## ABOUT THIS TASK
The copy you give must match the records exactly, except that it holds no images.

*****

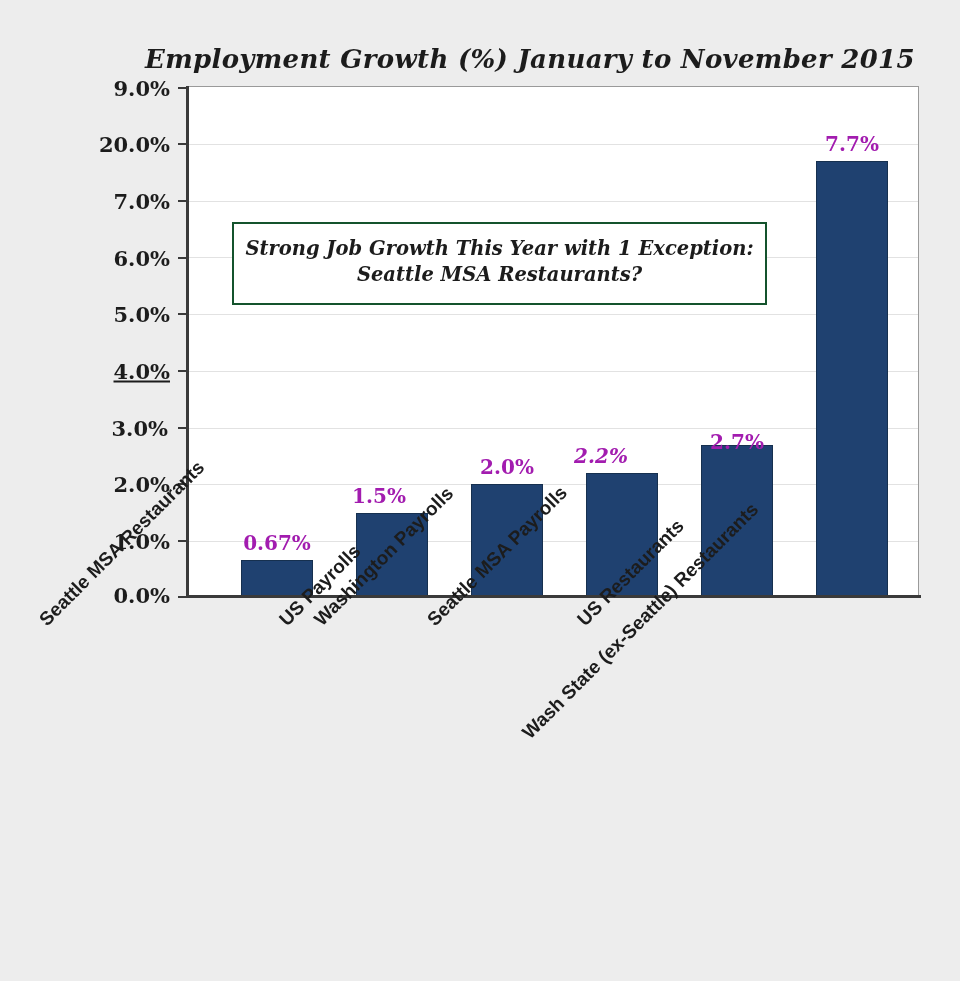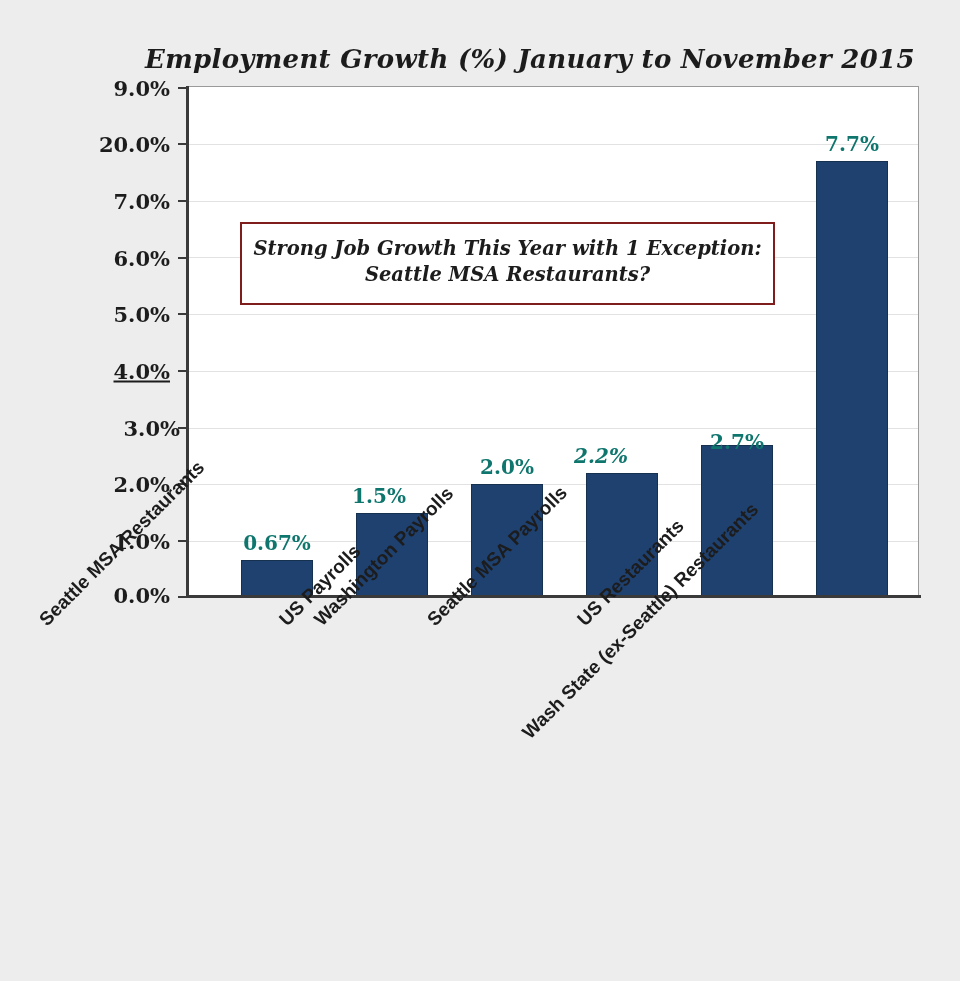--- a/index.html
+++ b/index.html
@@ -99,7 +99,7 @@
     font-family: "DejaVu Serif", serif;
     font-weight: bold;
     font-size: 20px;
-    color: #0f766e;
+    color: #a21caf;
     text-align: center;
     white-space: nowrap;
     transform: translateX(-50%);

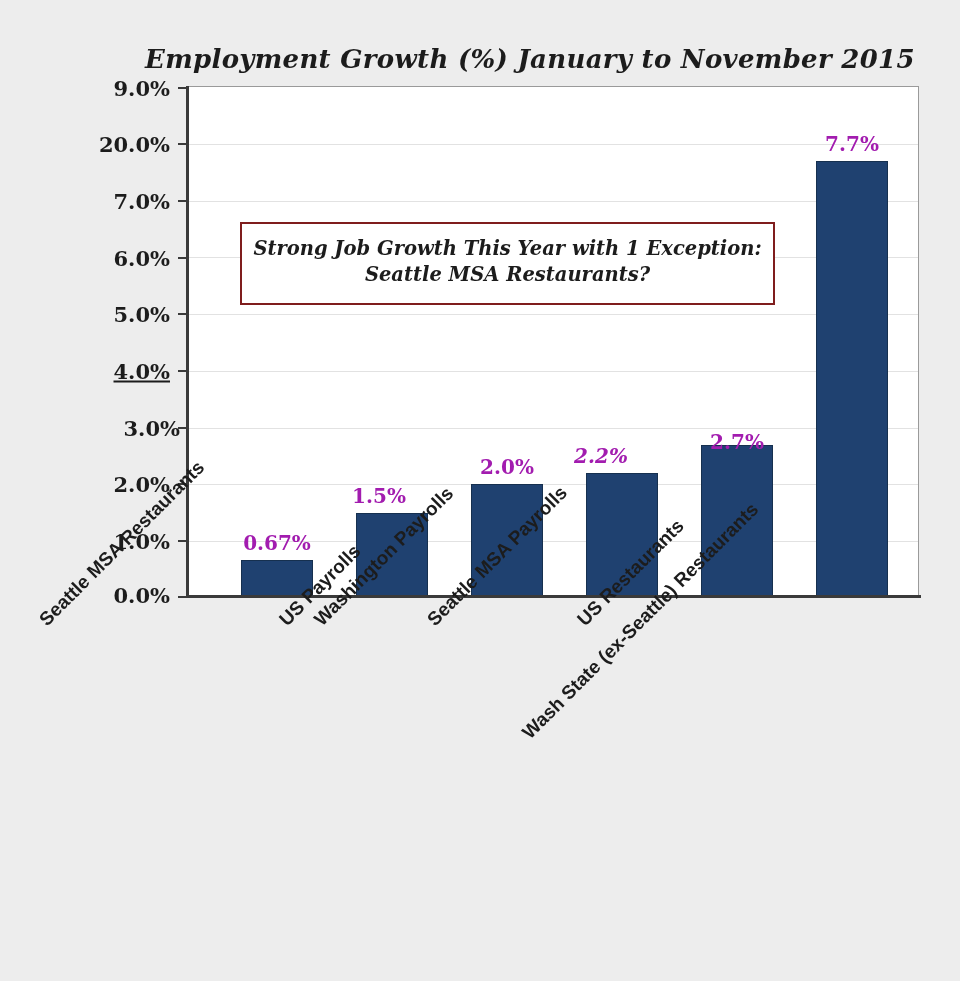--- a/index.html
+++ b/index.html
@@ -116,12 +116,12 @@
   }
   .annotation {
     position: absolute;
-    left: 240px;
+    left: 232px;
     top: 222px;
     width: 535px;
     padding: 12px 10px 14px 10px;
     background: #ffffff;
-    border: 2px solid #7f1d1d;
+    border: 2px solid #14532d;
     box-sizing: border-box;
     text-align: center;
     font-family: "DejaVu Serif", serif;

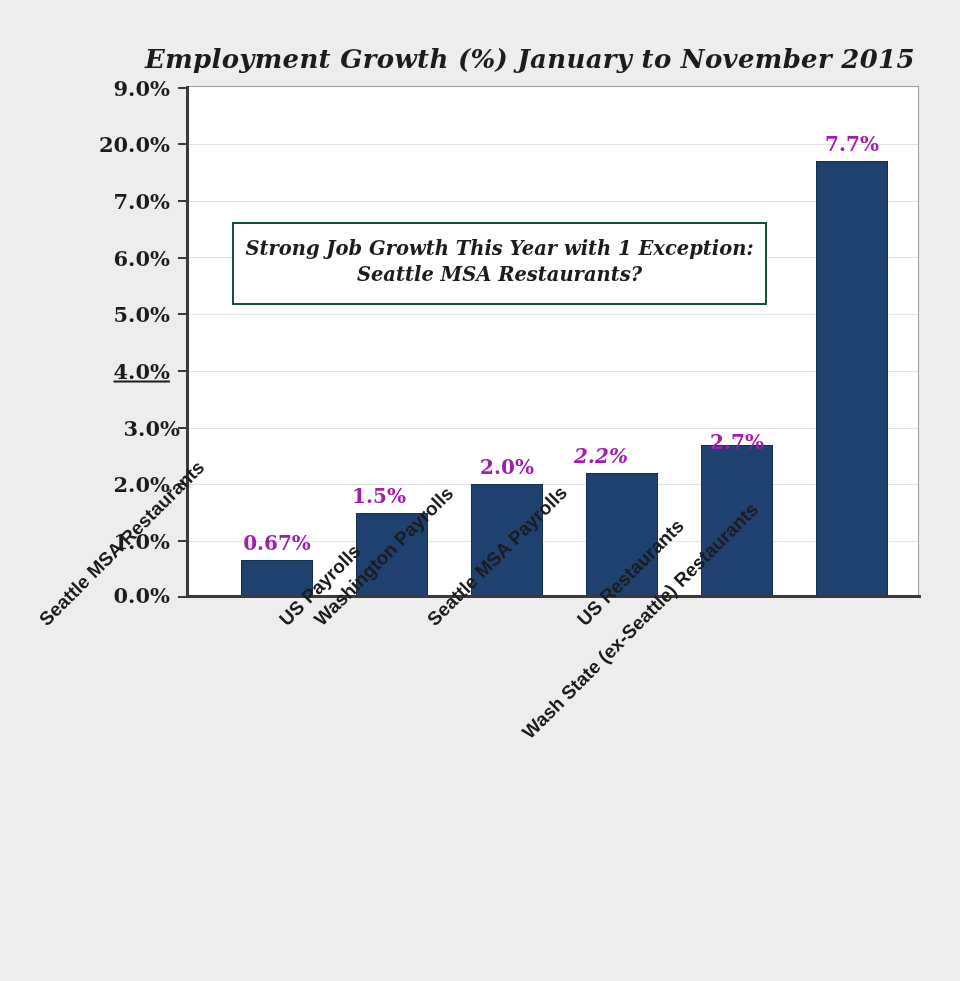--- a/index.html
+++ b/index.html
@@ -175,7 +175,7 @@
   <div class="ytick-label" style="left:90px; top:258px;">6.0%</div>
   <div class="ytick-label" style="left:90px; top:314px;">5.0%</div>
   <div class="ytick-label" style="left:90px; top:371px;text-decoration:underline;">4.0%</div>
-  <div class="ytick-label" style="left:100px; top:428px;">3.0%</div>
+  <div class="ytick-label" style="left:88px; top:428px;">3.0%</div>
   <div class="ytick-label" style="left:90px; top:484px;">2.0%</div>
   <div class="ytick-label" style="left:90px; top:541px;">1.0%</div>
   <div class="ytick-label" style="left:90px; top:595px;">0.0%</div>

*****

## EXPECTED ANSWER
--- a/index.html
+++ b/index.html
@@ -99,7 +99,7 @@
     font-family: "DejaVu Serif", serif;
     font-weight: bold;
     font-size: 20px;
-    color: #0f766e;
+    color: #a21caf;
     text-align: center;
     white-space: nowrap;
     transform: translateX(-50%);

--- a/index.html
+++ b/index.html
@@ -116,12 +116,12 @@
   }
   .annotation {
     position: absolute;
-    left: 240px;
+    left: 232px;
     top: 222px;
     width: 535px;
     padding: 12px 10px 14px 10px;
     background: #ffffff;
-    border: 2px solid #7f1d1d;
+    border: 2px solid #14532d;
     box-sizing: border-box;
     text-align: center;
     font-family: "DejaVu Serif", serif;

--- a/index.html
+++ b/index.html
@@ -175,7 +175,7 @@
   <div class="ytick-label" style="left:90px; top:258px;">6.0%</div>
   <div class="ytick-label" style="left:90px; top:314px;">5.0%</div>
   <div class="ytick-label" style="left:90px; top:371px;text-decoration:underline;">4.0%</div>
-  <div class="ytick-label" style="left:100px; top:428px;">3.0%</div>
+  <div class="ytick-label" style="left:88px; top:428px;">3.0%</div>
   <div class="ytick-label" style="left:90px; top:484px;">2.0%</div>
   <div class="ytick-label" style="left:90px; top:541px;">1.0%</div>
   <div class="ytick-label" style="left:90px; top:595px;">0.0%</div>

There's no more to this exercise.